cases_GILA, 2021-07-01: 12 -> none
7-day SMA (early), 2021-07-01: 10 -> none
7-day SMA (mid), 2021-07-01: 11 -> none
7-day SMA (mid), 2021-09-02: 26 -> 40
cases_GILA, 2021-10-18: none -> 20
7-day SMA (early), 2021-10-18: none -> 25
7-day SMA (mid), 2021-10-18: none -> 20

TASK TO COMPLETE
Retrieve each line from the records above where the word "none" occurs.

SOLUTION TO THIS EXERCISE
cases_GILA, 2021-07-01: 12 -> none
7-day SMA (early), 2021-07-01: 10 -> none
7-day SMA (mid), 2021-07-01: 11 -> none
cases_GILA, 2021-10-18: none -> 20
7-day SMA (early), 2021-10-18: none -> 25
7-day SMA (mid), 2021-10-18: none -> 20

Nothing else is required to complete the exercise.